Hace justo dos años se me presentaba la oportunidad de realizar una parte de mis estudios en Santiago de Chile. A pesar de que ya esté estudiando fuera de casa, movido por querer buscar algo diferente a lo vivido estos años en la universidad y gracias a algunos amigos que me animaron sin dudar, mi decisión fue bastante fácil y rápida. Mi estancia allí fue de seis meses.
A principios de agosto llegué a Santiago con un amigo de la universidad que se encontraba en la misma situación que yo. Tanto a él como a mí, nos ansiaba el querer conocer y entender toda la novedad que nos rodeaba. Su cultura, que por aquel entonces poco conocíamos, la arquitectura de la ciudad y cómo ha sido construida, la música que se escuchaba en las calles, la gastronomía del país, el cambio político que se estaba llevando a cabo, el asombro ante el vocabulario de la gente, tan diferente al que usamos nosotros, y un largo etcétera. Recuerdo que las primeras semanas, al volver de la universidad, compartíamos todas las palabras y expresiones que íbamos aprendiendo y anotando en el móvil y que poco a poco íbamos añadiendo a nuestro vocabulario.
Recuerdo también que al poco tiempo de llegar, los universitarios del movimiento en Santiago me acogieron como si me conocieran de toda la vida. Aunque no sabían nada de mí me invitaron a participar en las actividades y gestos que allí se llevaban a cabo y a compartir la vida universitaria con ellos.
De entre todas las cosas que se me iban poniendo delante, una que me provocó especialmente fue la caritativa que llevábamos a cabo en Puente Alto, una comuna de más de medio millón de habitantes en el sur de la ciudad, concretamente en el barrio El Duraznal. Esta es una de las zonas más pobres de la ciudad. Se encuentra gravemente afectada por las drogas y la violencia en todos sus niveles. El gesto era muy sencillo, consistía en ir allí a pasar la tarde jugando al fútbol o a diferentes juegos y merendar juntos al atardecer. Desde el primer momento fui consciente de lo grande que era aquello, viendo cómo los niños esperaban durante toda la semana a que llegara ese momento, el martes por la tarde, para regalarnos su tiempo. Un ejemplo de la importancia que tenía este momento para los niños es que el castigo que recibían de sus padres cuando se portaban mal era no poder salir de casa los martes.
Fue sencillamente increíble ir descubriendo cómo los más mayores entre esos niños, que aparentemente no tenían nada y que no tenían ningún tipo de creencia religiosa, se acercaban a nosotros y nos preguntaban sobre la felicidad y cómo poder encontrarla o sobre el deseo que nos levantaba cada mañana. Esto fue un gran regalo puesto que me obligó a estar más atento, tanto a la realidad que me rodea como a mi propia persona. No pude resistirme a compartir con mis nuevos amigos aquel lugar.

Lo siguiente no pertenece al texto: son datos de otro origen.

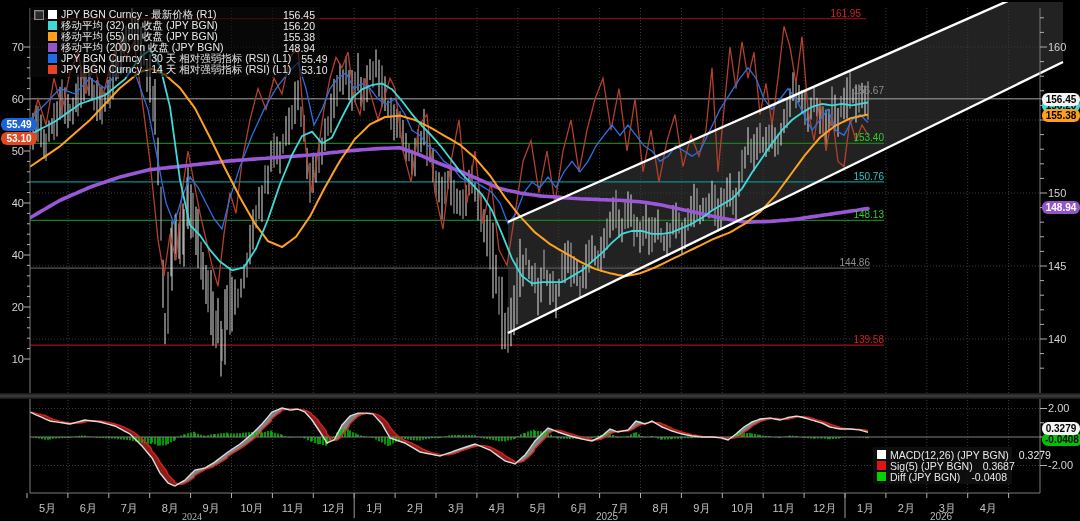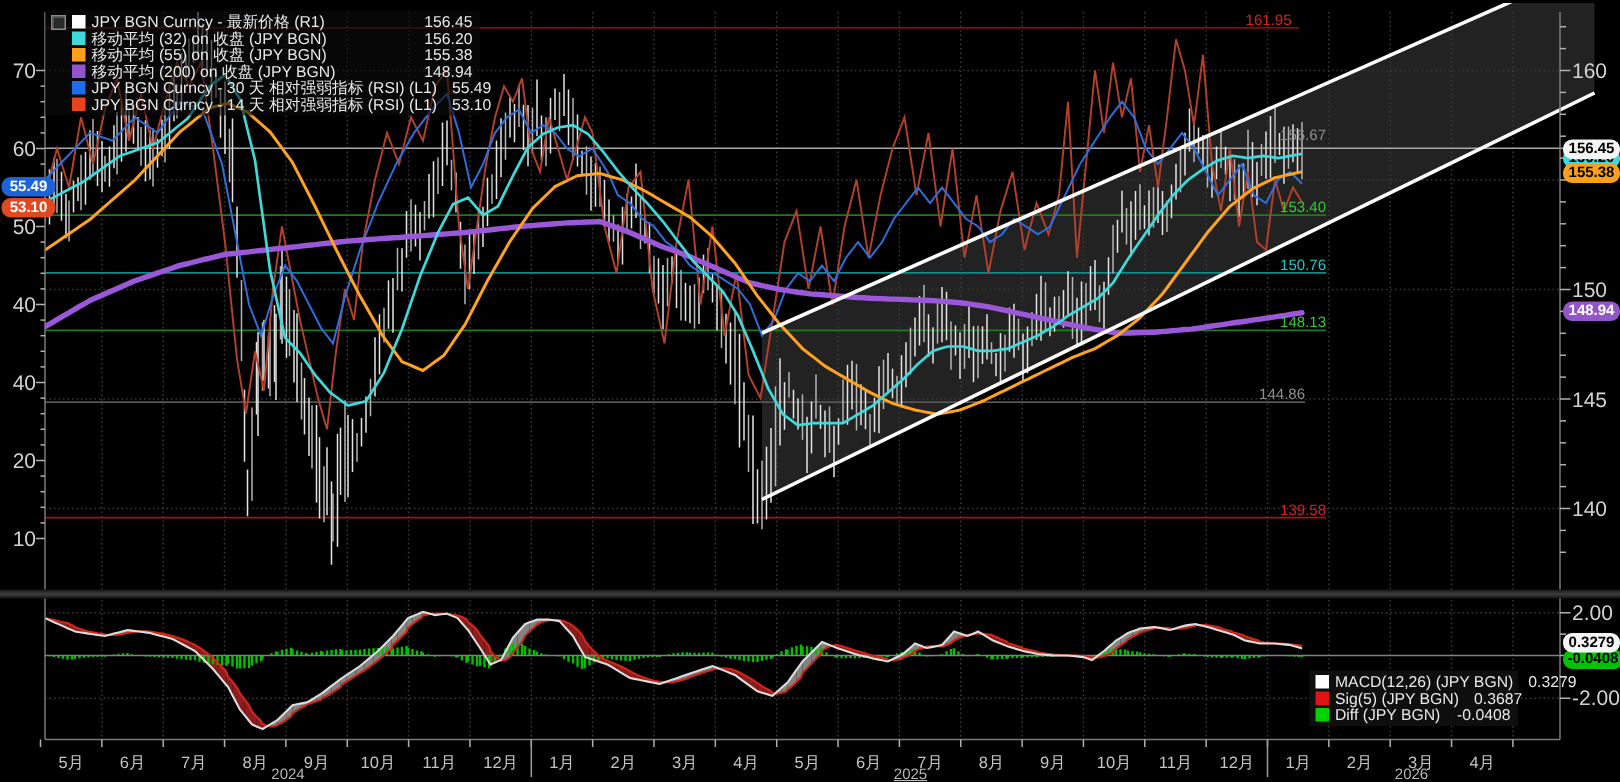"70" .axis-label { font-size: 14px -> 11px }
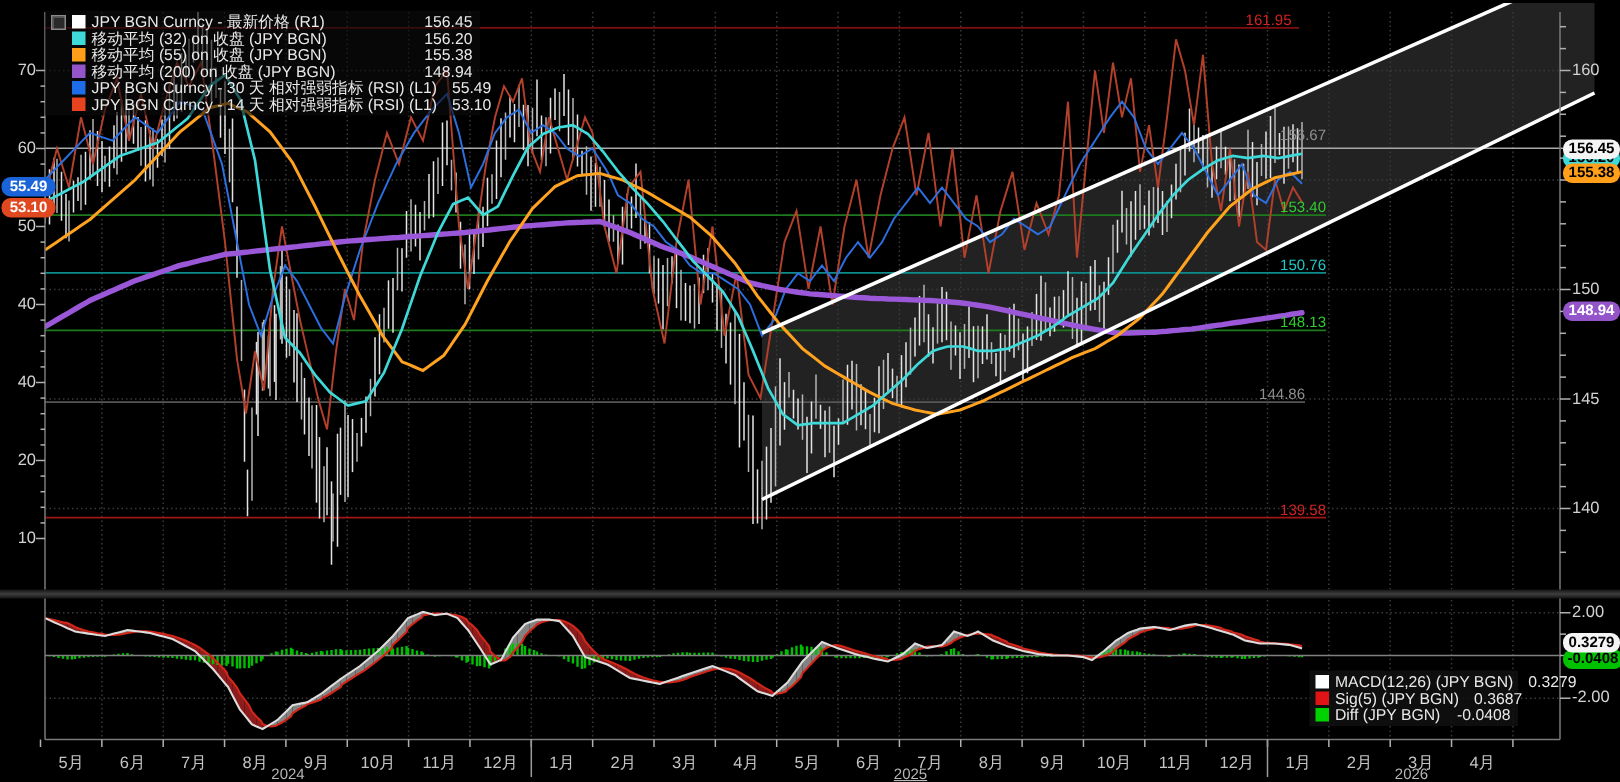"2024" div.year-label { font-family: none -> Liberation Serif, serif }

A día de hoy, este cambio que se introdujo en mí a raíz de las preguntas que me hacían estos niños me permite tomarme mucho más en serio cada aspecto de mi vida en relación con este camino, con la felicidad y con un deseo que se ha convertido en el motor de mi vida.
Doy gracias a Dios por todos estos meses de poder descubrir personas tan diferentes, pero tan próximas a mí, y poder aprender junto a ellos su modo de vida y de acompañarse.